Laxiste la justice ? C'est en tout cas un sentiment largement partagé par les Français (62 % d'après un sondage CSA pour le fameux Institut pour la justice). Les dernières données disponibles auprès du ministère de la Justice sont pourtant claires : Entre 2004 et 2012, les juges ont été de plus en plus sévères. Les peines moyennes par type de délit n'ont, dans l'ensemble, pas cessé d'augmenter.

Une sévérité accrue se remarque en particuliers pour les petits délits pénaux. Seul l'usage de stupéfiant est moins puni : à partir de 2006, la moyenne des peines de prison ferme passe sous la barre des six mois (limite sous laquelle le juge d'application des peines peut aménager la peine, d'après l'article 132-57 du code pénal). Puni d'un maximum d'un an d'emprisonnement, le séjour irrégulier d'un étranger (article L621-1 du code de l'entrée et du séjour des étrangers et du droit d'asile (Ceseda)) est le petit délit le plus fortement puni de la période 2004-2012, et celui qui subit la plus forte augmentation de la peine moyenne de prison ferme. Le gouvernement socialiste s'empressera de l'abroger à la fin 2012.

Particulièrement fréquents, les délits routiers sont parmi les moins punis par des peines de prison ferme pendant la période. La peine prévue pour la conduite malgré une suspension de permis (deux ans) est le double de celle prévue pour la conduite sans permis. Les tribunaux correctionnels ont pourtant condamné le second délit plus sévèrement le premier, principalement à cause des autres infractions commises en même temps.

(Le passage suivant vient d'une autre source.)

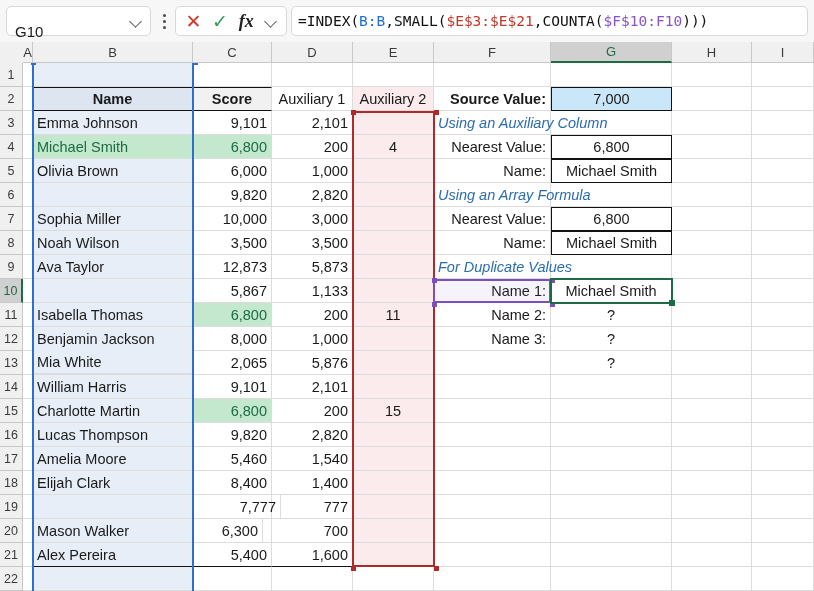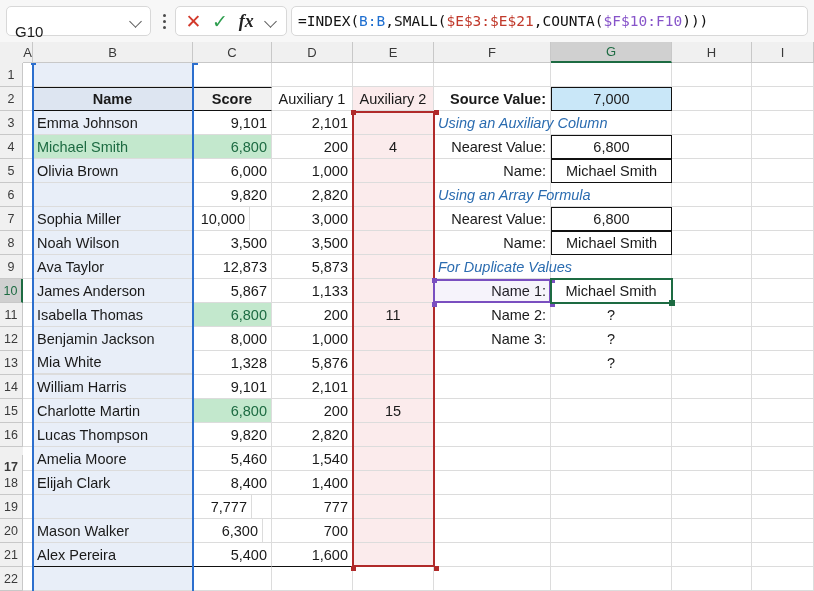--- a/index.html
+++ b/index.html
@@ -477,7 +477,7 @@
       <div class="cell r" style="left: 249px; top: 120px; width: 81px; height: 24px;">2,820</div>
       <div class="cell c fill-pink" style="left: 330px; top: 120px; width: 81px; height: 24px;"></div>
       <div class="cell l fill-bandB" style="left: 10px; top: 144px; width: 160px; height: 24px;">Sophia Miller</div>
-      <div class="cell r" style="left: 170px; top: 144px; width: 57px; height: 24px;">10,000</div>
+      <div class="cell r" style="left: 170px; top: 144px; width: 79px; height: 24px;">10,000</div>
       <div class="cell r" style="left: 249px; top: 144px; width: 81px; height: 24px;">3,000</div>
       <div class="cell c fill-pink" style="left: 330px; top: 144px; width: 81px; height: 24px;"></div>
       <div class="cell l fill-bandB" style="left: 10px; top: 168px; width: 160px; height: 24px;">Noah Wilson</div>

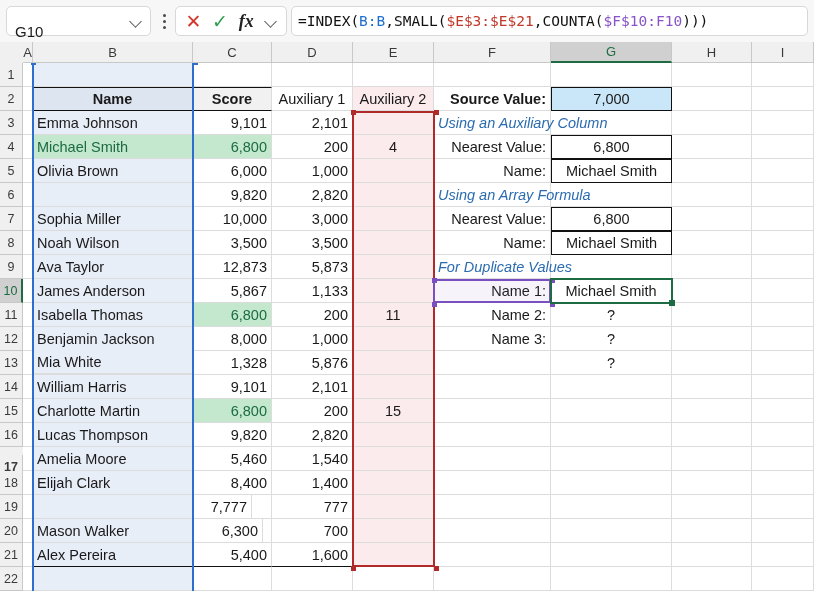--- a/index.html
+++ b/index.html
@@ -488,7 +488,6 @@
       <div class="cell r" style="left: 170px; top: 192px; width: 79px; height: 24px;">12,873</div>
       <div class="cell r" style="left: 249px; top: 192px; width: 81px; height: 24px;">5,873</div>
       <div class="cell c fill-pink" style="left: 330px; top: 192px; width: 81px; height: 24px;"></div>
-      <div class="cell l fill-bandB" style="left: 10px; top: 216px; width: 160px; height: 24px;">James Anderson</div>
       <div class="cell r" style="left: 170px; top: 216px; width: 79px; height: 24px;">5,867</div>
       <div class="cell r" style="left: 249px; top: 216px; width: 81px; height: 24px;">1,133</div>
       <div class="cell c fill-pink" style="left: 330px; top: 216px; width: 81px; height: 24px;"></div>

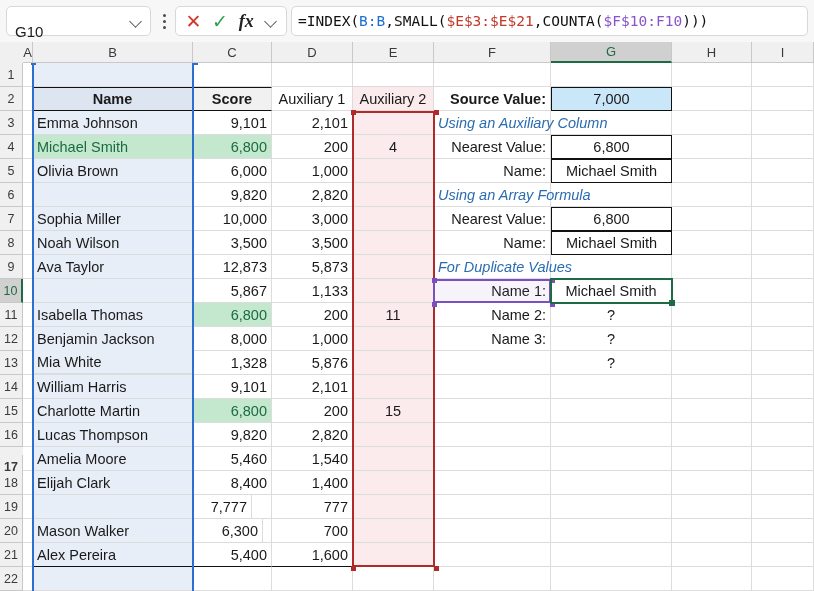--- a/index.html
+++ b/index.html
@@ -500,7 +500,7 @@
       <div class="cell r" style="left: 249px; top: 264px; width: 81px; height: 24px;">1,000</div>
       <div class="cell c fill-pink" style="left: 330px; top: 264px; width: 81px; height: 24px;"></div>
       <div class="cell l fill-bandB" style="left: 10px; top: 287px; width: 160px; height: 24px;">Mia White</div>
-      <div class="cell r" style="left: 170px; top: 288px; width: 79px; height: 24px;">1,328</div>
+      <div class="cell r" style="left: 170px; top: 288px; width: 79px; height: 24px;">2,065</div>
       <div class="cell r" style="left: 249px; top: 288px; width: 81px; height: 24px;">5,876</div>
       <div class="cell c fill-pink" style="left: 330px; top: 288px; width: 81px; height: 24px;"></div>
       <div class="cell l fill-bandB" style="left: 10px; top: 312px; width: 160px; height: 24px;">William Harris</div>

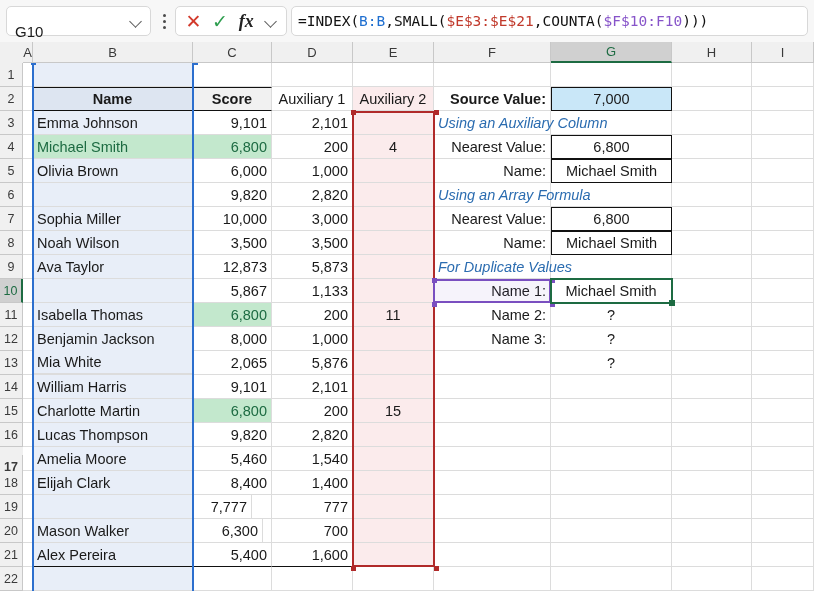--- a/index.html
+++ b/index.html
@@ -210,7 +210,7 @@
       <div class="rowh" style="top: 312px; height: 24px;">14</div>
       <div class="rowh" style="top: 336px; height: 24px;">15</div>
       <div class="rowh" style="top: 360px; height: 24px;">16</div>
-      <div class="rowh" style="top: 392px; height: 24px; font-weight: bold;">17</div>
+      <div class="rowh" style="top: 384px; height: 24px;">17</div>
       <div class="rowh" style="top: 408px; height: 24px;">18</div>
       <div class="rowh" style="top: 432px; height: 24px;">19</div>
       <div class="rowh" style="top: 456px; height: 24px;">20</div>

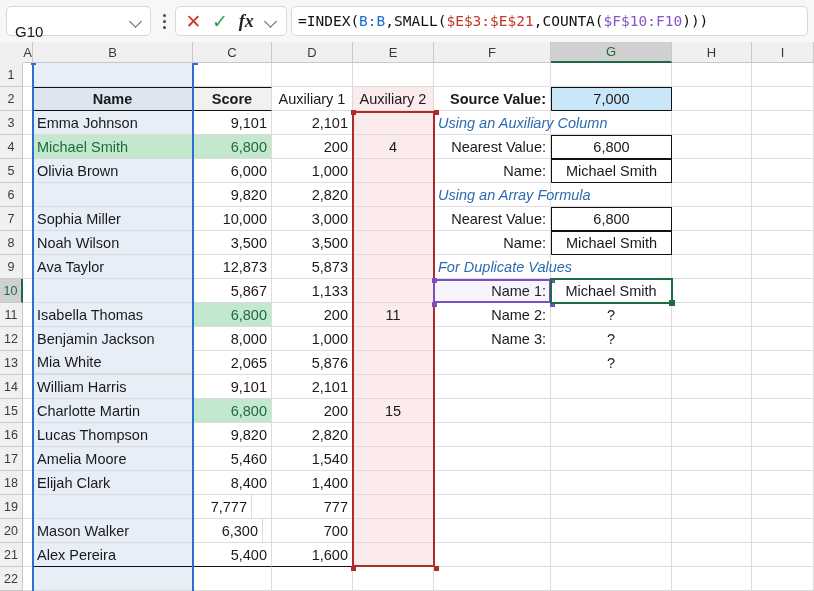--- a/index.html
+++ b/index.html
@@ -523,7 +523,7 @@
       <div class="cell r" style="left: 170px; top: 408px; width: 79px; height: 24px;">8,400</div>
       <div class="cell r" style="left: 249px; top: 408px; width: 81px; height: 24px;">1,400</div>
       <div class="cell c fill-pink" style="left: 330px; top: 408px; width: 81px; height: 24px;"></div>
-      <div class="cell r" style="left: 170px; top: 432px; width: 59px; height: 24px; text-align: right;">7,777</div>
+      <div class="cell r" style="left: 170px; top: 432px; width: 88px; height: 24px; text-align: right;">7,777</div>
       <div class="cell r" style="left: 249px; top: 432px; width: 81px; height: 24px; text-align: center;">777</div>
       <div class="cell c fill-pink" style="left: 330px; top: 432px; width: 81px; height: 24px;"></div>
       <div class="cell l fill-bandB" style="left: 10px; top: 456px; width: 160px; height: 24px;">Mason Walker</div>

Pour les autres catégories de délits, la moyenne des peines de prison ferme augmente globalement pendant la période. La punition des délits de port d'arme, d'escroquerie et de détention/acquisition de stupéfiants stagne, celle de tous les délits violents augmente. Rarement poursuivie devant les tribunaux correctionnels, la fraude aux impôts est passée de deuxième délit (cinq ans de prison maximum) le plus puni par du ferme en 2004 à celui bénéficiant du plus grand « laxisme » de la part des juges en 2012.

L'écart entre la punition des agressions sexuelles et celle des viols varie peu durant la période. L'écart important entre les peines moyennes des délits et celles des crimes pose la question de la correctionnalisation des viols, dénoncée jusqu'au Sénat.

La lecture de ces données demande à être pondérée par plusieurs éléments, dont la place de la récidive (et des peines plancher) ou le développement des peines alternatives. Par ailleurs, pour repousser toute forme de poujadisme judiciaire, il faut absolument prendre en compte la caractère unique de chaque affaire et de chaque prévenu, ainsi que de la difficulté de réunir suffisamment de preuves dans de nombreux dossiers, en particulier ceux de viol.